Bridge Chatter September 2013
BR I D G E CH A T T E R
Volume 18 No 3
Cristen Gleason FC
Gil Finkelstein, Editor
Off Shore Power Races June 2013
Flotilla Commander Report
It’s been a trying year for me healthwise, but now I hope I’m on the
road to a healthy recovery.. My grateful thanks to Alan Moose who filled
in for me over the past few months.
Boating season is winding down, unfortunately we have not had as
many operational facilities available this past summer for patrols and
several of our coxswains and crew are behind on their hours. Hopefully
we can correct this problem before patrol season ends.

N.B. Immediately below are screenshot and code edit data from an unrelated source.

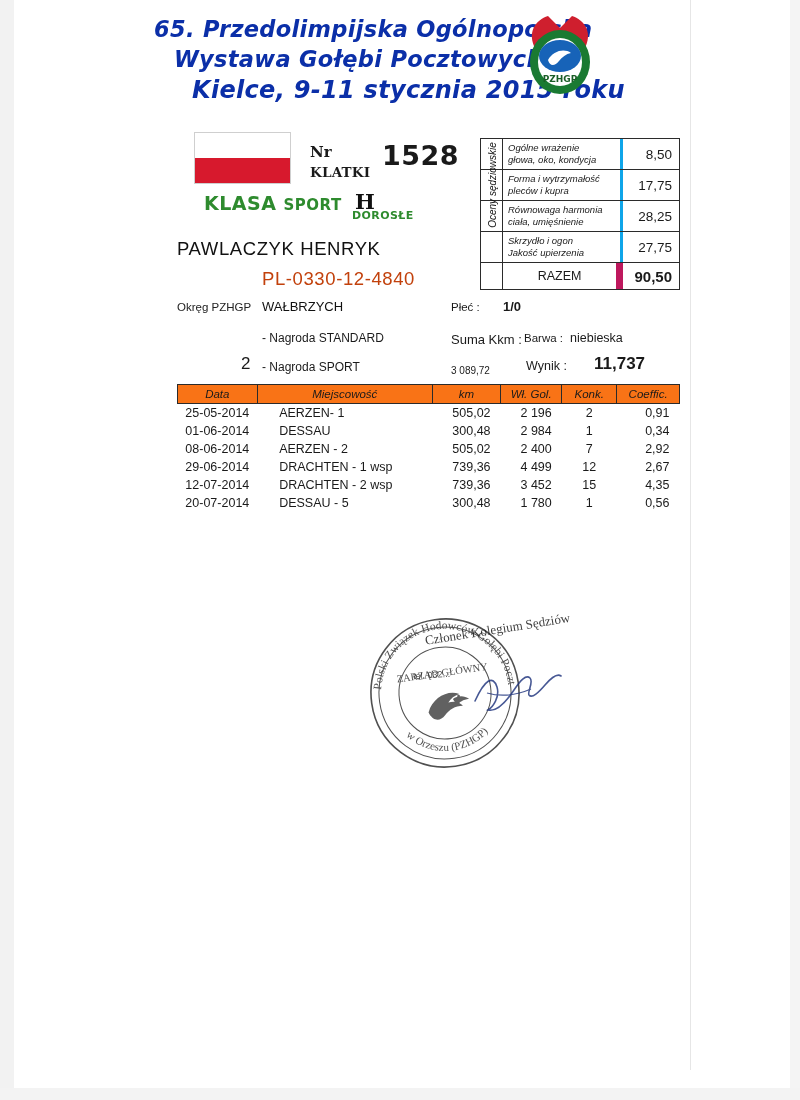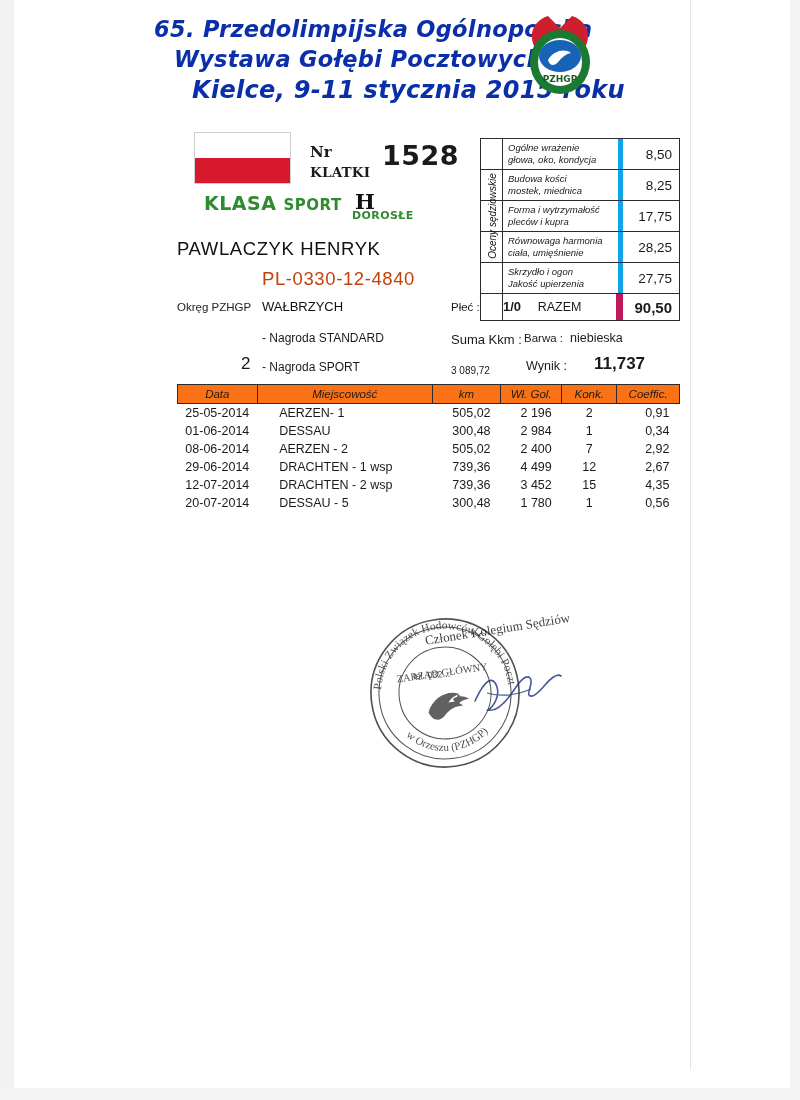"Ogólne wrażenie" .judge-crit { border-right: 5px solid #0ea5e9 -> 3px solid #0ea5e9 }
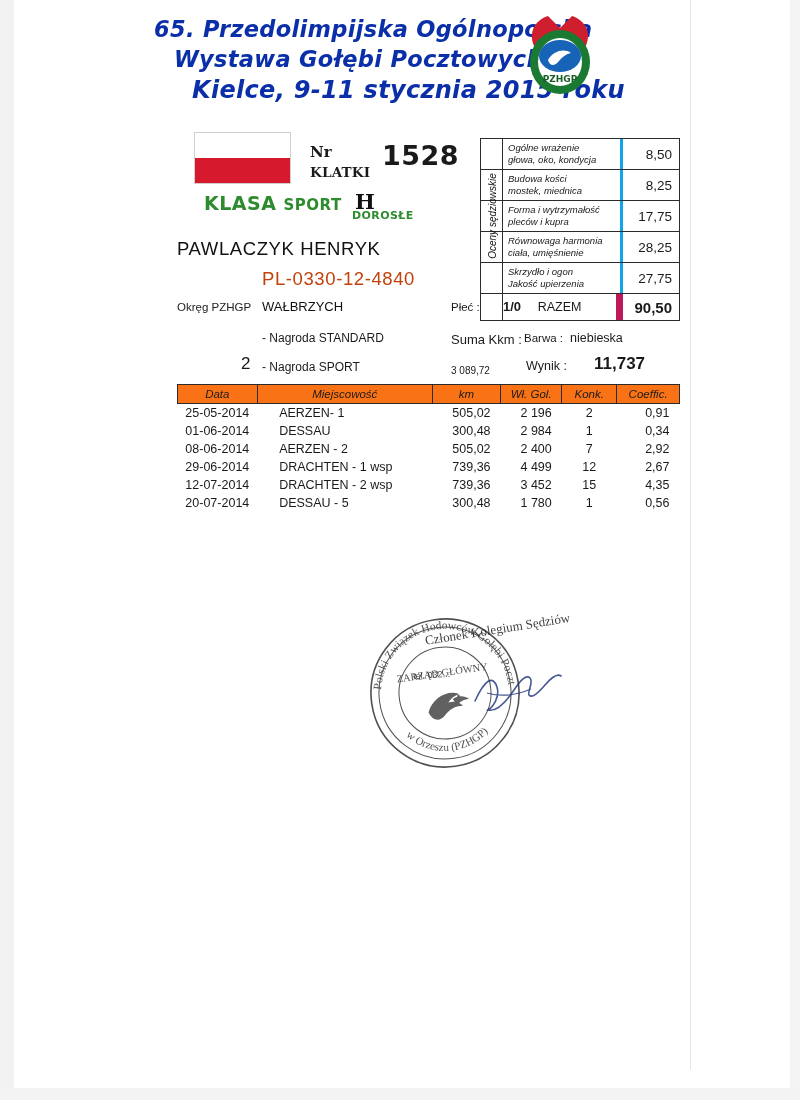"Budowa kości" div.judge-row { html: <div> <div></div> <div> <div> <span>Budowa kości</span> <span>mostek, miednica</span> </div> <div>8,25</div> </div> </div> -> none }
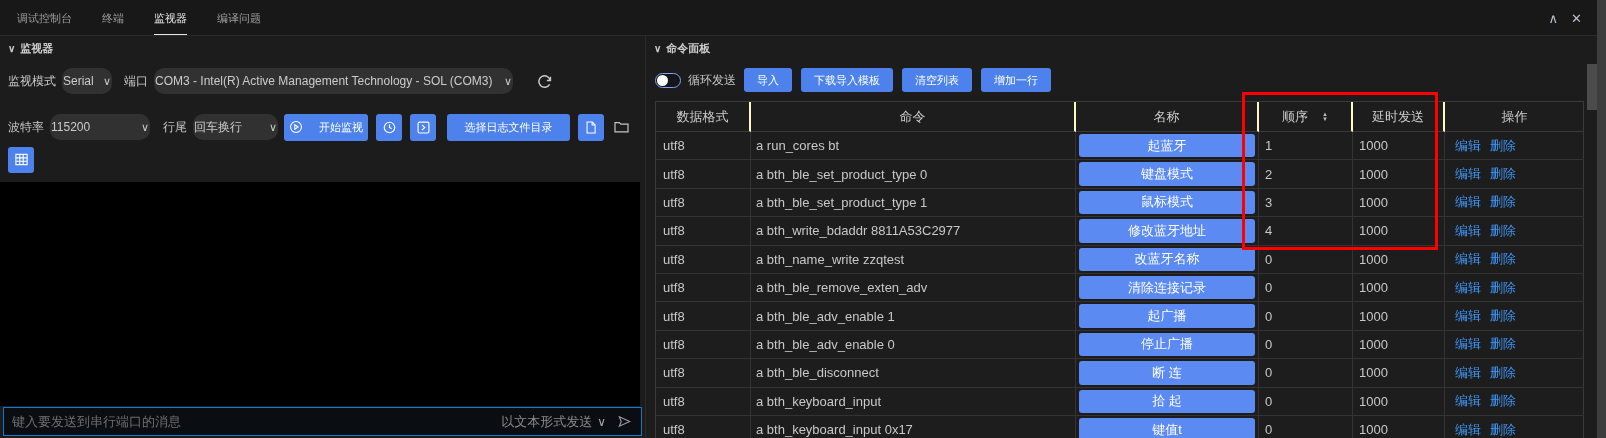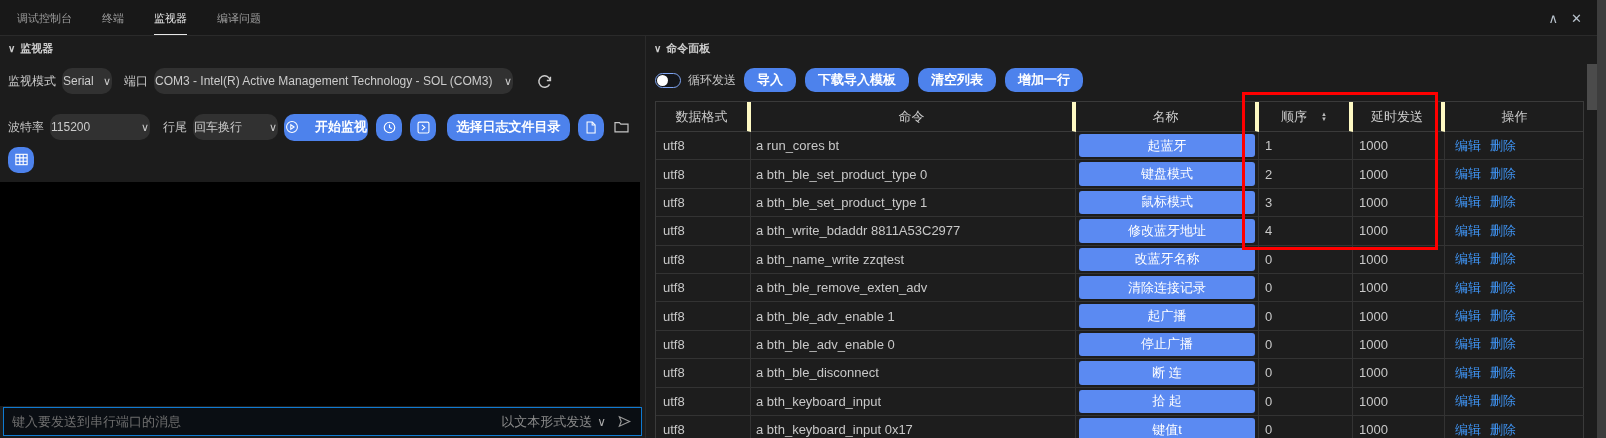"导入" .btn { border-radius: 10px -> 3px; font-size: 13px -> 11px; font-weight: bold -> none }
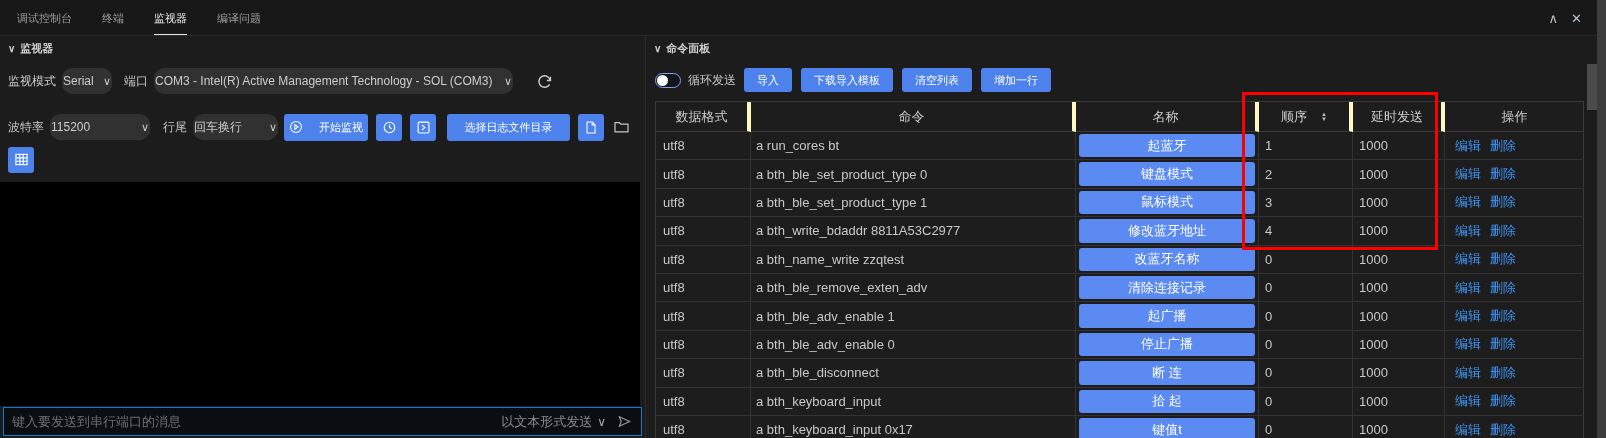"数据格式" .t-head > div { border-right: 4px solid #fef9c3 -> 2px solid #fef9c3 }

Our members are our most important resource. As a volunteer organization member’s pay is
the pride, satisfaction, sense of accomplishment he or she gets from serving and the recognition
of job well done. As an organization, our survival depends on recruiting new members
and retaining current ones.
We have 42 members on our flotilla roster and in September we will need to address the issue
of who will be our next Flotilla Commander and Vice Flotilla commander. Elections are in October.
The following are general eligibility requirements for elected offices:
a. To ensure Auxiliarists have sufficient knowledge concerning requirements of the various
elected offices, the completion of a one-year regular term of office at one level (flotilla, division, or
district) is required before advancement to the next higher level.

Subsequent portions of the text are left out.